From Montaigne to Montaigne

2019
Author:

Claude Lévi-Strauss
Emmanuel Désveaux, Editor
Translated by Robert Bononno
Introduction by Peter Skafish

Two previously unpublished lectures charting the renowned anthropologist’s intellectual engagement with the sixteenth-century French essayist Michel de Montaigne

Bracketing the career of one of the most celebrated anthropologists of the twentieth century, two lectures (from 1937 and 1992) reveal how Claude Lévi-Strauss’s ethnography begins and ends with the French essayist Michel de Montaigne.

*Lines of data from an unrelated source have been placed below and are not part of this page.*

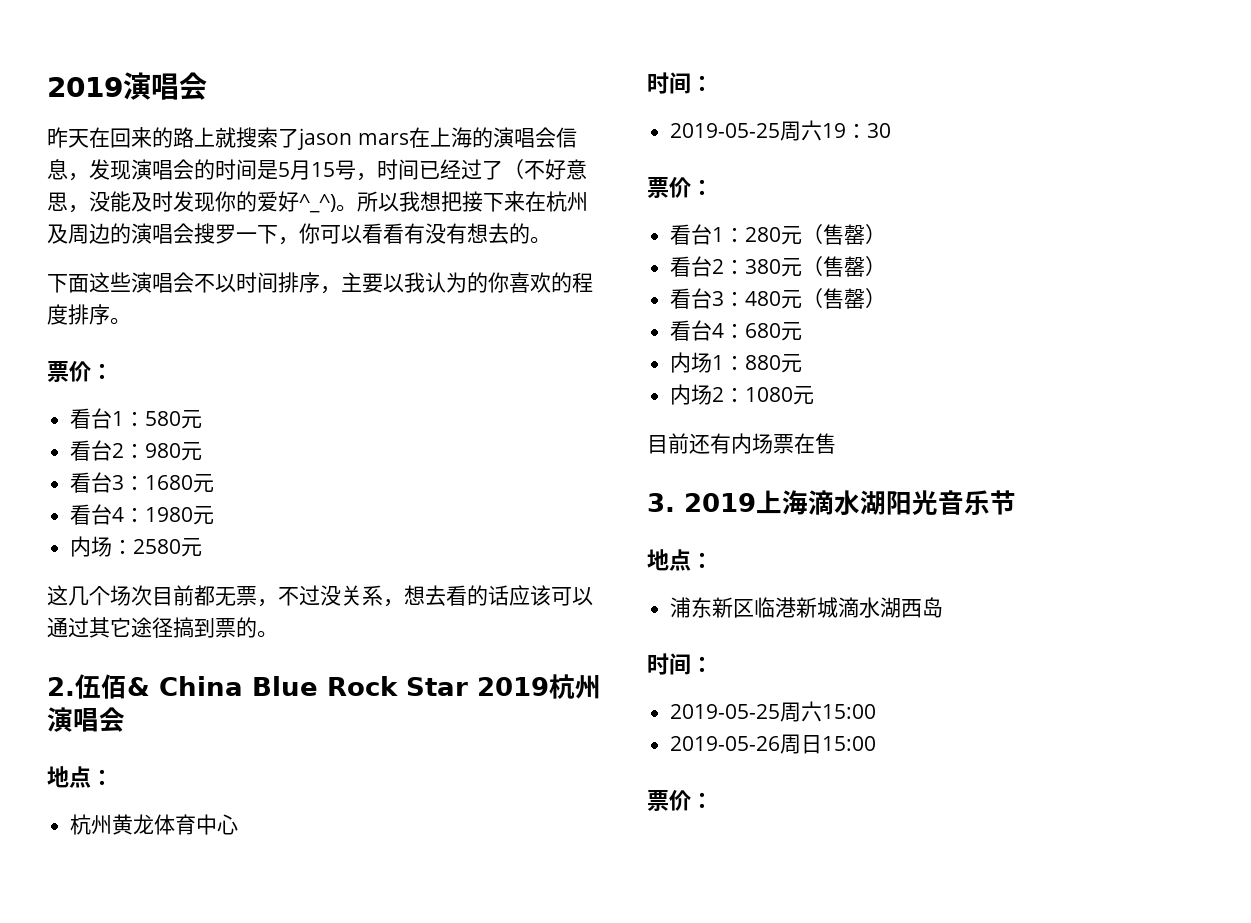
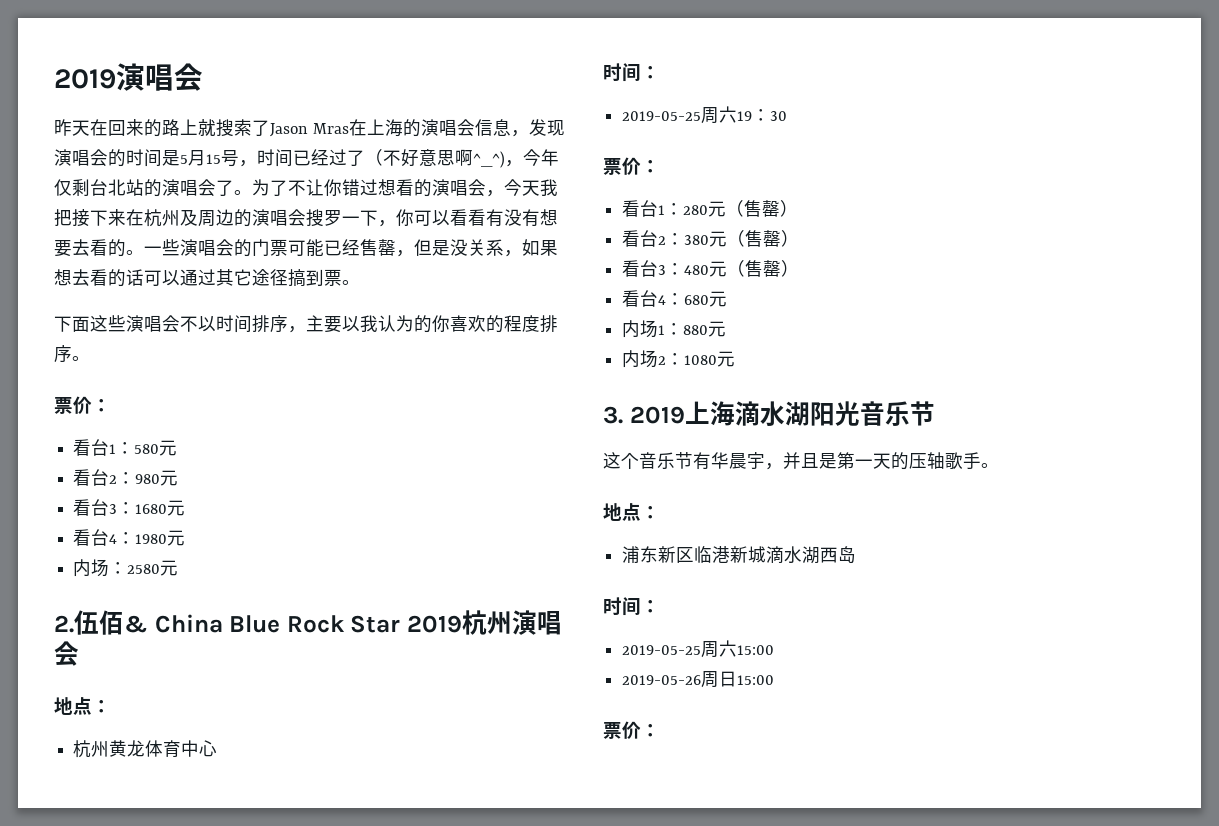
- 昨天在回来的路上就搜索了jason mars在上海的演唱会信息，发现演唱会的时间是5月15号，时间已经过了（不好意思，没能及时发现你的爱好^_^)。所以我想把接下来在杭州及周边的演唱会搜罗一下，你可以看看有没有想去的。
+ 昨天在回来的路上就搜索了Jason Mras在上海的演唱会信息，发现演唱会的时间是5月15号，时间已经过了（不好意思啊^_^)，今年仅剩台北站的演唱会了。为了不让你错过想看的演唱会，今天我把接下来在杭州及周边的演唱会搜罗一下，你可以看看有没有想要去看的。一些演唱会的门票可能已经售罄，但是没关系，如果想去看的话可以通过其它途径搞到票。
- 这几个场次目前都无票，不过没关系，想去看的话应该可以通过其它途径搞到票的。
- 目前还有内场票在售
+ 这个音乐节有华晨宇，并且是第一天的压轴歌手。

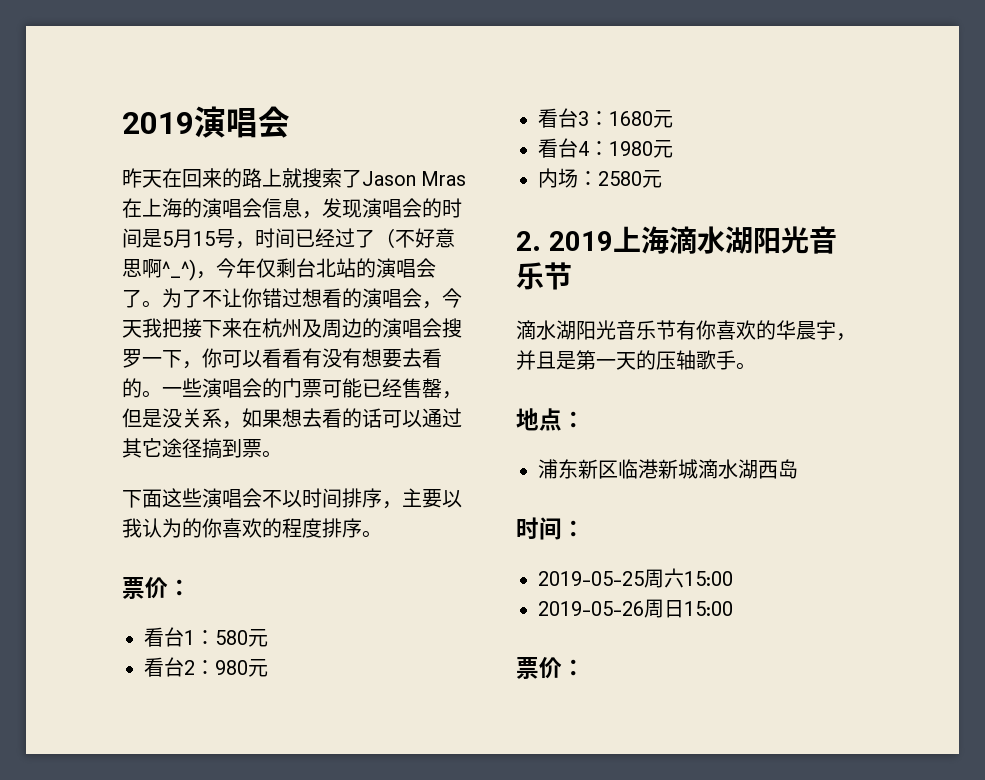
- 2.伍佰& China Blue Rock Star 2019杭州演唱会
- 地点：
- 杭州黄龙体育中心
- 时间：
- 2019-05-25周六19：30
- 票价：
- 看台1：280元（售罄）
- 看台2：380元（售罄）
- 看台3：480元（售罄）
- 看台4：680元
- 内场1：880元
- 内场2：1080元
- 3. 2019上海滴水湖阳光音乐节
+ 2. 2019上海滴水湖阳光音乐节
- 这个音乐节有华晨宇，并且是第一天的压轴歌手。
+ 滴水湖阳光音乐节有你喜欢的华晨宇，并且是第一天的压轴歌手。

Published here for the first time, these lectures offer new insight into the development of ethnography and the thinking of one of its most important practitioners.

"To learn from such a guileless mind, perhaps we have to reverse background and figure in the already inverted approach to reading applied to philosophers by looking for the answers rather than the questions—for statements so transparent that they become enigmas upon scrutiny—and then find or imagine their missing interrogative mates."—Peter Skafish, from the Introduction

In January 1937, between the two ethnographic trips he would describe in Tristes Tropiques, Claude Lévi-Strauss gave a talk to the Confédération générale du travail in Paris. Only recently discovered in the archives of the Bibliothèque national de France, this lecture, “Ethnography: The Revolutionary Science,” discussed the French essayist Michel de Montaigne, to whom Lévi-Strauss would return in remarks delivered more than a half-century later, in the spring of 1992. Bracketing the career of one of the most celebrated anthropologists of the twentieth century, these two talks reveal how Lévi-Strauss’s ethnography begins and ends with Montaigne—and how his reading of his intellectual forebear and his understanding of anthropology evolve along the way.

Published here for the first time, these lectures offer new insight into the development of ethnography and the thinking of one of its most important practitioners. Essays by Emmanuel Désveaux, who edited the original French volume De Montaigne à Montaigne, and Peter Skafish expand the context of Lévi-Strauss’s talks with contemporary perspectives and commentary.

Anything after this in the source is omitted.